Mas a história, mesmo furada, continuou ganhando força. O canal russo RT, apoiador de Putin, também publicou a história, no último dia 30, incluindo citações de supostos "especialistas" contrários a biotecnologia. O próximo veículo foi o Daily Mail, tablóide inglês, que passou a teoria conspiratória adiante um dia depois. A partir daí, é claro, as redes sociais começaram a espalhar a história por aí. Um jornalista ambiental, autor do site Ecologist, colocou a culpa nos mosquitos geneticamente modificados. Cheio de jargões científicos, o artigo assume que a alteração genética dos mosquitos poderia ter gerado uma versão mais patogênica do vírus Zika. Contudo, a "autoridade" entrevistada pelo veículo é uma conhecida ativista contrária à bioengenharia, tendo se manifestado contra vacinas e autora de diversos textos sobre medicina holística. Além disso, a entrevistada derrapou em uma informação básica: os mosquitos não poderia inserir DNA adicional ao genoma do vírus Zika, uma vez que o Zika não possuí DNA – é um vírus com sequência de RNA. 

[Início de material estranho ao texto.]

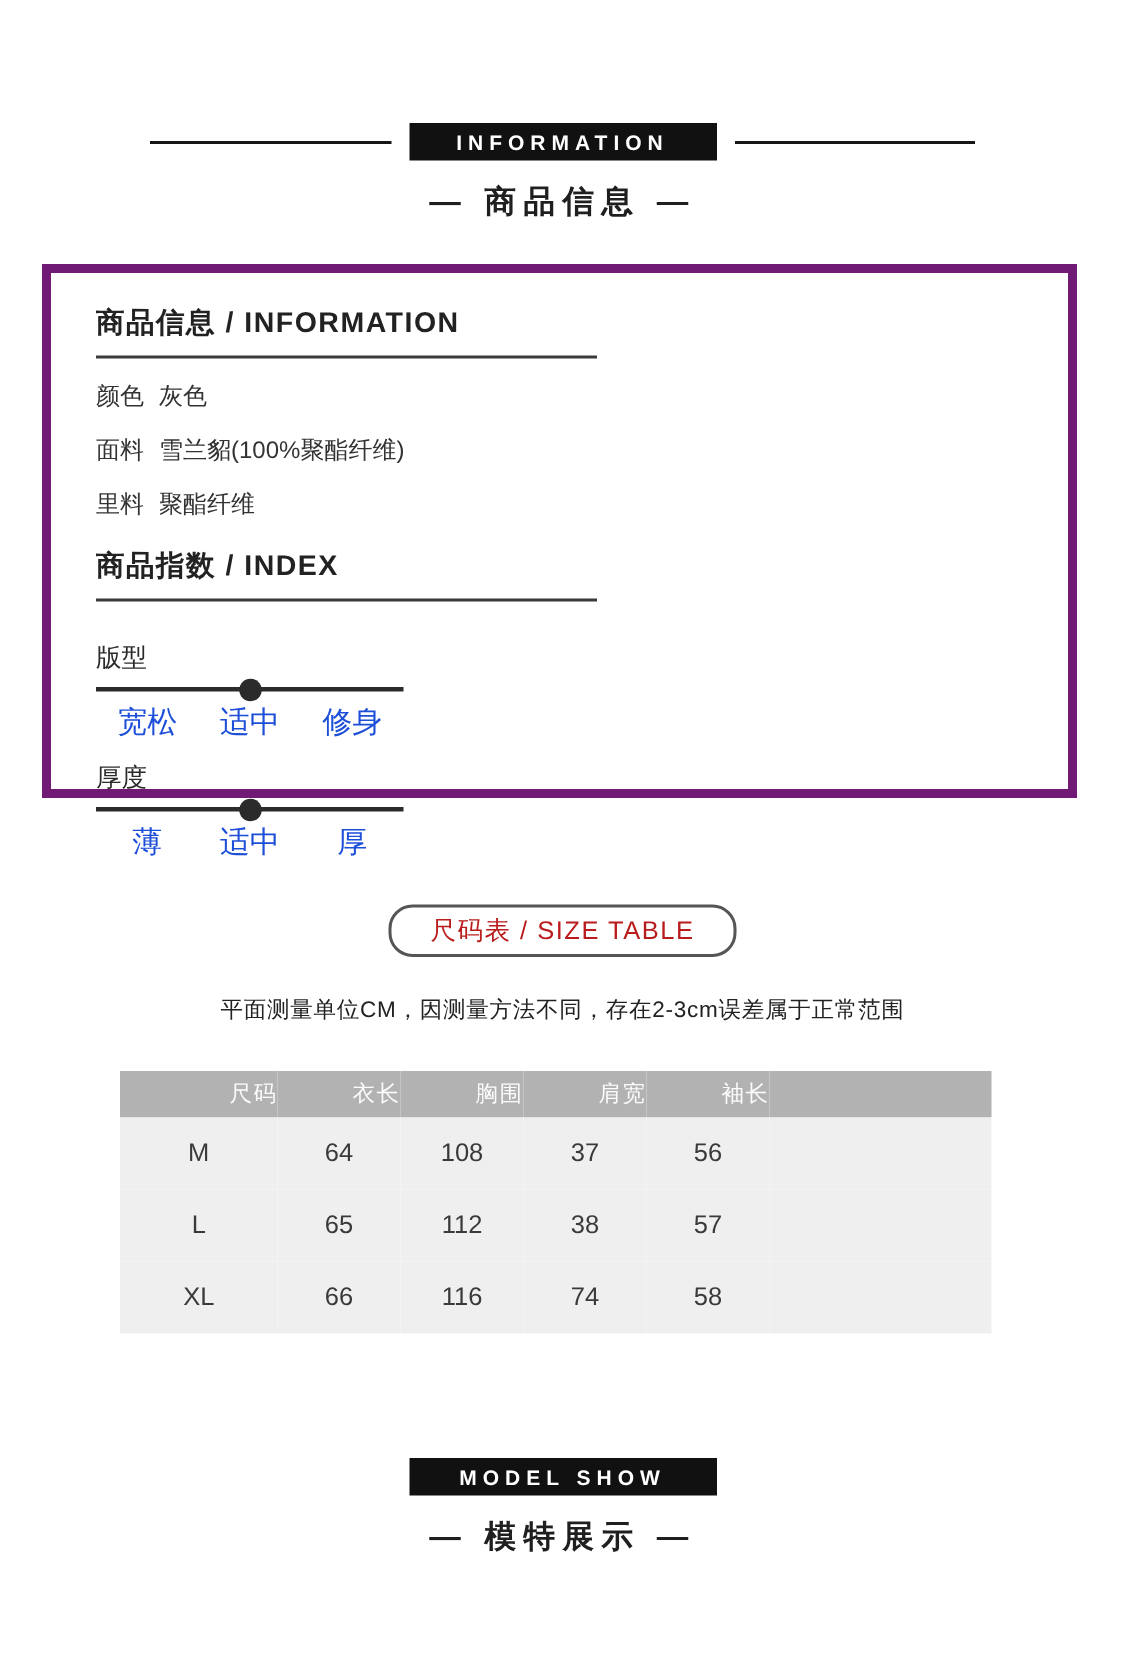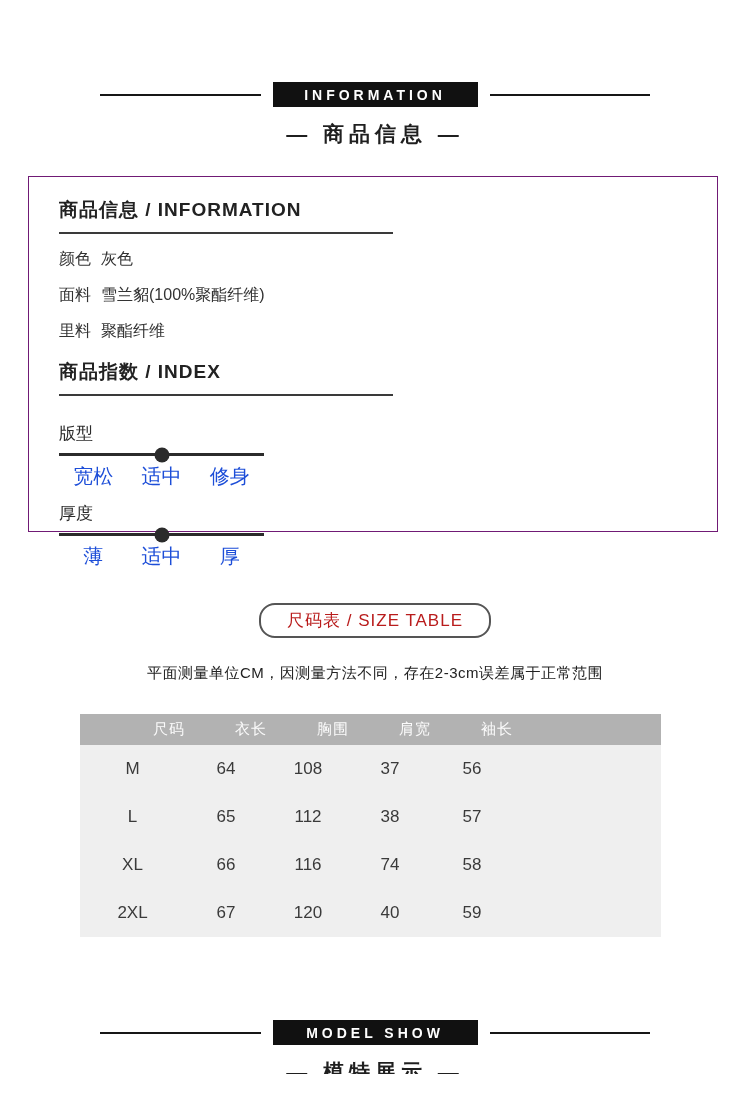"商品信息 / INFORMATION" .info-box { border: 1px solid #701a75 -> 6px solid #701a75 }
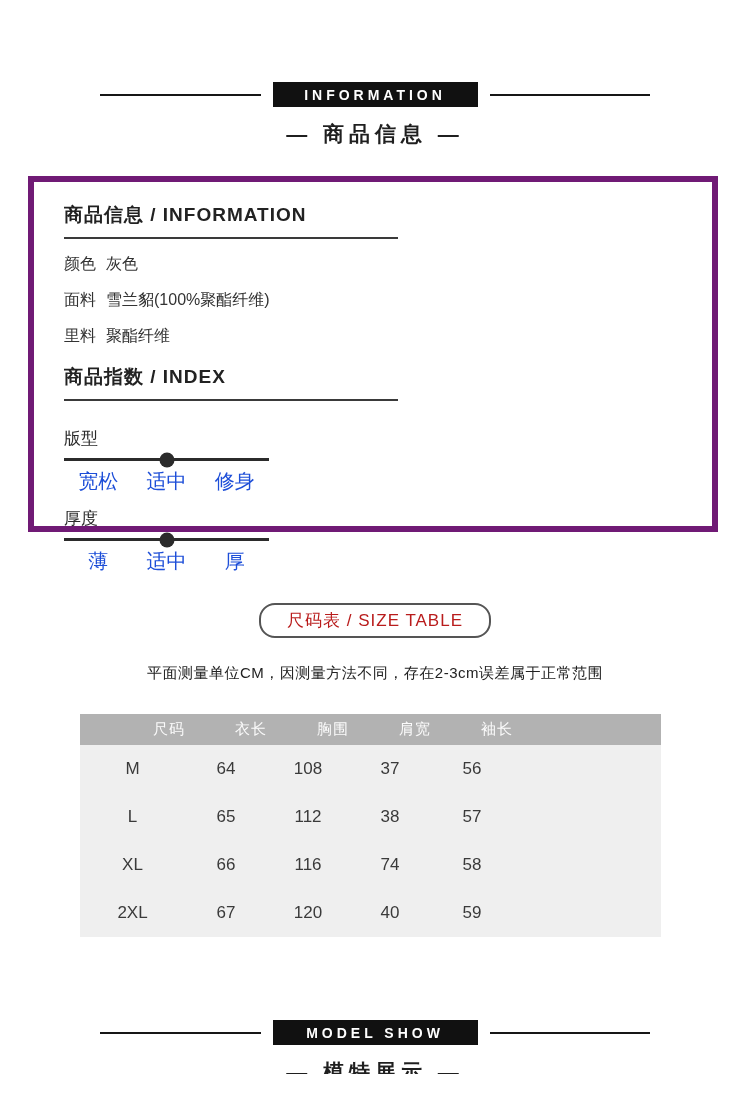"2XL" tr { html: <tr> <td>2XL</td> <td>67</td> <td>120</td> <td>40</td> <td>59</td> <td></td> </tr> -> none }
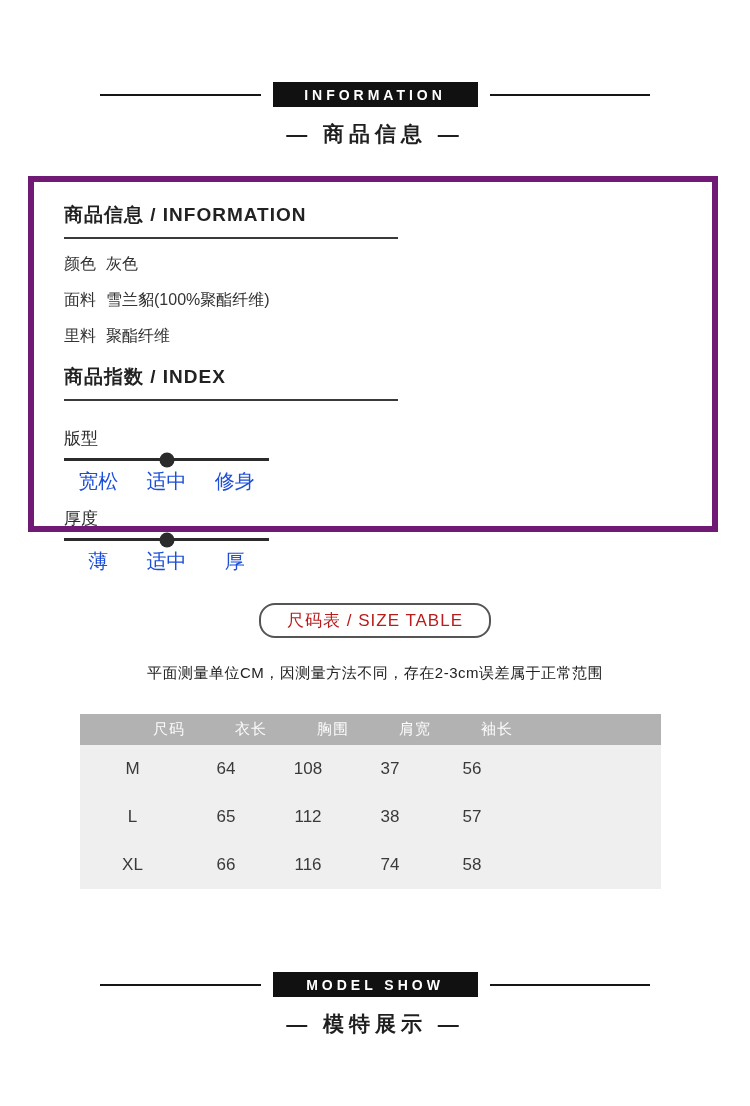"MODEL SHOW" .bottom-banner { flex-direction: none -> column }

As consequências para se dar ouvidos a esse tipo de maluquice podem ser bem graves. As ações da Oxitec foram realmente funcionais para proteger brasileiros da dengue, e possivelmente do Zika. Seria um passo importante para garantir contenção da doença durante as Olimpíadas. Mas quanto mais a teoria cresce, pior para a gente: autoridades nacionais já estão barrando futuras estratégias dos cientistas por conta dessa suspeita. Não é a primeira vez que esse tipo de teoria conspiratória relacionada a doenças ganha o mundo – mas precisamos ser extremamente cautelosos ao decidir a que tipo de informações damos ouvidos. Quando se trata de salvar vidas, lorotas só nos prejudicam.